Without copying any picture, return all lines below exactly.

Top of Given entries

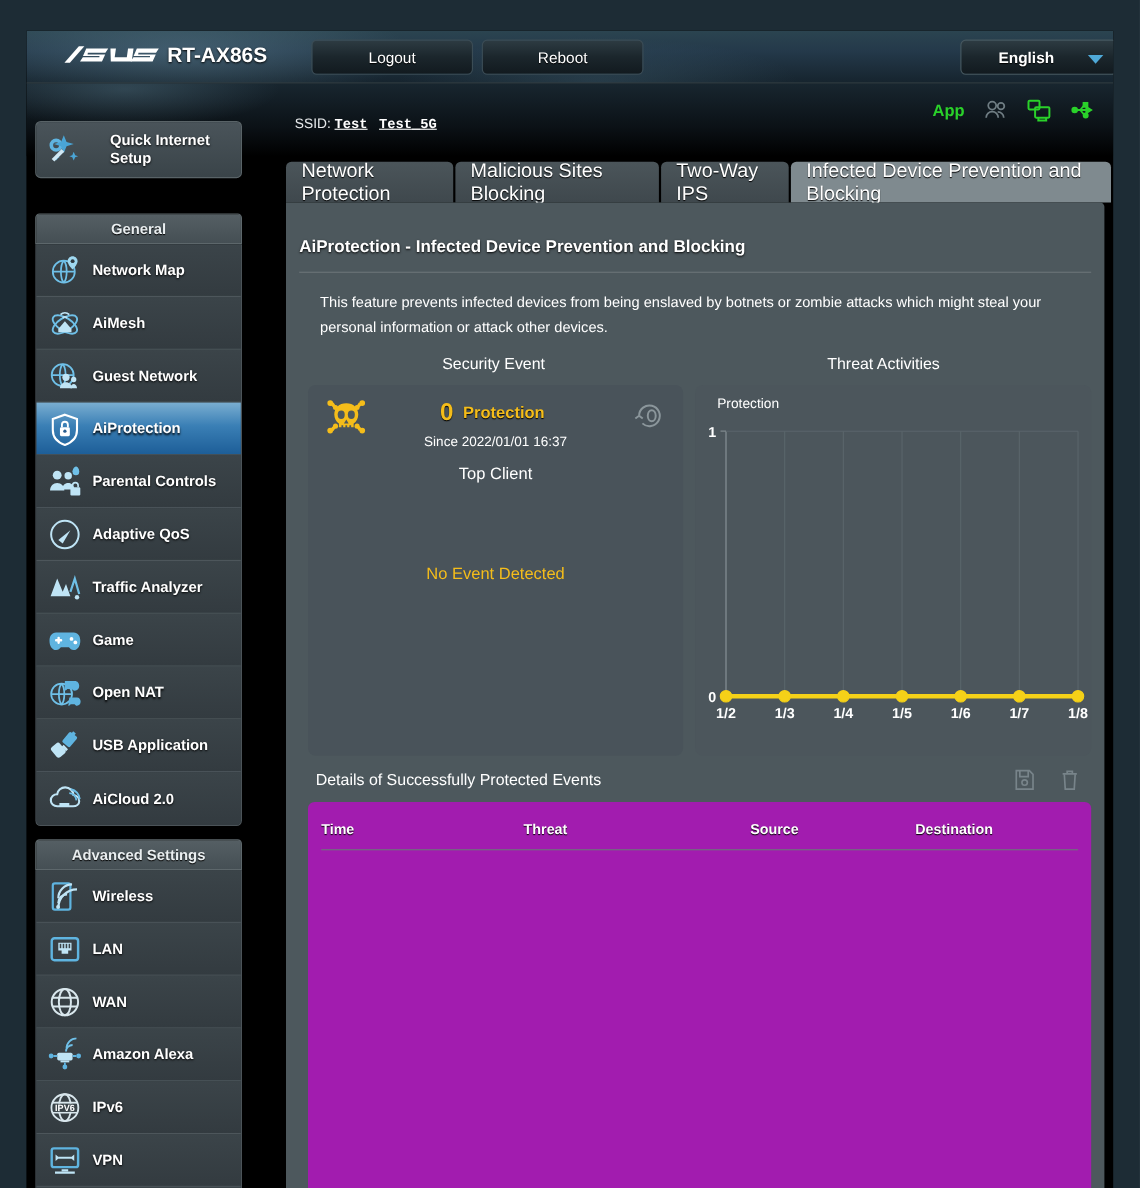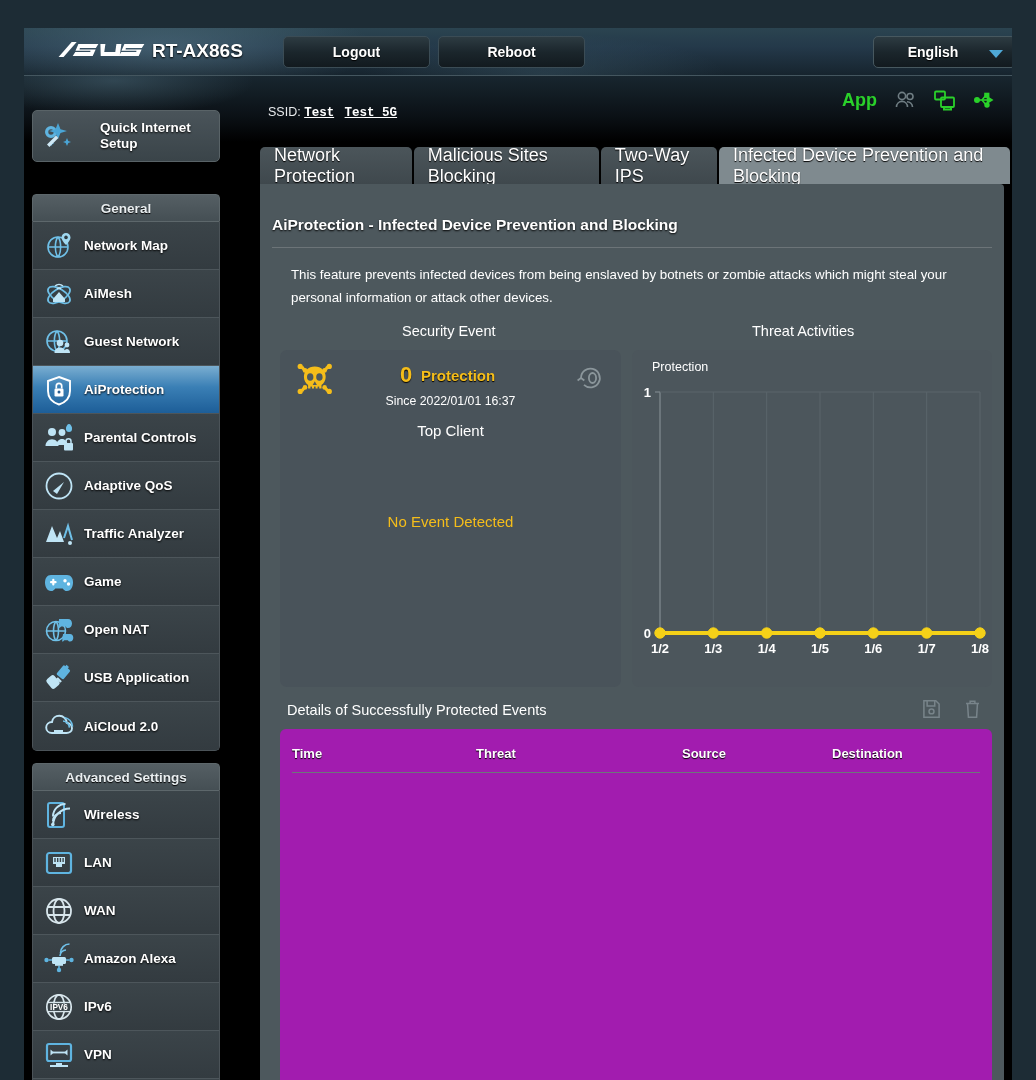--- a/index.html
+++ b/index.html
@@ -38,21 +38,21 @@
   #model-name {
     position: absolute; left: 128px; top: 12px;
     font-size: 19px; font-weight: bold; color: #ffffff;
     text-shadow: 0 1px 2px #000;
   }
   .hdr-btn {
     position: absolute; top: 8px; height: 32px;
     background: linear-gradient(180deg, #2d3b42 0%, #1b262c 50%, #121a1f 100%);
     border: 1px solid #3b4c55;
     border-radius: 5px;
-    color: #fff; font-size: 14px; font-weight: bold;
+    color: #fff; font-size: 14px; font-weight: normal;
     display: flex; align-items: center; justify-content: center;
     cursor: pointer;
     text-shadow: 0 1px 1px #000;
   }
   #btn-logout { left: 259px; width: 147px; }
   #btn-reboot { left: 414px; width: 147px; }
   #lang-select {
     position: absolute; left: 849px; top: 8px;
     width: 143px; height: 32px;
     background: linear-gradient(180deg, #2d3b42 0%, #1b262c 50%, #121a1f 100%);
@@ -90,21 +90,21 @@
     font-family: "Liberation Mono", monospace;
     text-decoration: underline; font-weight: bold; color: #ffffff;
     cursor: pointer;
   }
   .ssid-link {
     font-family: "Liberation Mono", monospace;
     text-decoration: underline; font-weight: bold; color: #ffffff;
     cursor: pointer;
   }
   #hdr-icons { position: absolute; right: 15px; top: 13px; display: flex; align-items: center; gap: 16px; }
-  #app-text { color: #2ad12a; font-size: 18px; font-weight: bold; cursor: pointer; }
+  #app-text { color: #2ad12a; font-size: 15px; font-weight: bold; cursor: pointer; }
   .hdr-ic { width: 24px; height: 22px; cursor: pointer; }
   
   #sidebar {
     position: absolute; left: 8px; top: 48px;
     width: 196px; height: 1004px;
   }
   #qis-box {
     position: absolute; left: 0; top: 34px;
     width: 188px; height: 52px;
     background: linear-gradient(180deg, #4a545a 0%, #3a4449 100%);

Bottom of Given entries

**Problem solution:**
--- a/index.html
+++ b/index.html
@@ -38,21 +38,21 @@
   #model-name {
     position: absolute; left: 128px; top: 12px;
     font-size: 19px; font-weight: bold; color: #ffffff;
     text-shadow: 0 1px 2px #000;
   }
   .hdr-btn {
     position: absolute; top: 8px; height: 32px;
     background: linear-gradient(180deg, #2d3b42 0%, #1b262c 50%, #121a1f 100%);
     border: 1px solid #3b4c55;
     border-radius: 5px;
-    color: #fff; font-size: 14px; font-weight: bold;
+    color: #fff; font-size: 14px; font-weight: normal;
     display: flex; align-items: center; justify-content: center;
     cursor: pointer;
     text-shadow: 0 1px 1px #000;
   }
   #btn-logout { left: 259px; width: 147px; }
   #btn-reboot { left: 414px; width: 147px; }
   #lang-select {
     position: absolute; left: 849px; top: 8px;
     width: 143px; height: 32px;
     background: linear-gradient(180deg, #2d3b42 0%, #1b262c 50%, #121a1f 100%);
@@ -90,21 +90,21 @@
     font-family: "Liberation Mono", monospace;
     text-decoration: underline; font-weight: bold; color: #ffffff;
     cursor: pointer;
   }
   .ssid-link {
     font-family: "Liberation Mono", monospace;
     text-decoration: underline; font-weight: bold; color: #ffffff;
     cursor: pointer;
   }
   #hdr-icons { position: absolute; right: 15px; top: 13px; display: flex; align-items: center; gap: 16px; }
-  #app-text { color: #2ad12a; font-size: 18px; font-weight: bold; cursor: pointer; }
+  #app-text { color: #2ad12a; font-size: 15px; font-weight: bold; cursor: pointer; }
   .hdr-ic { width: 24px; height: 22px; cursor: pointer; }
   
   #sidebar {
     position: absolute; left: 8px; top: 48px;
     width: 196px; height: 1004px;
   }
   #qis-box {
     position: absolute; left: 0; top: 34px;
     width: 188px; height: 52px;
     background: linear-gradient(180deg, #4a545a 0%, #3a4449 100%);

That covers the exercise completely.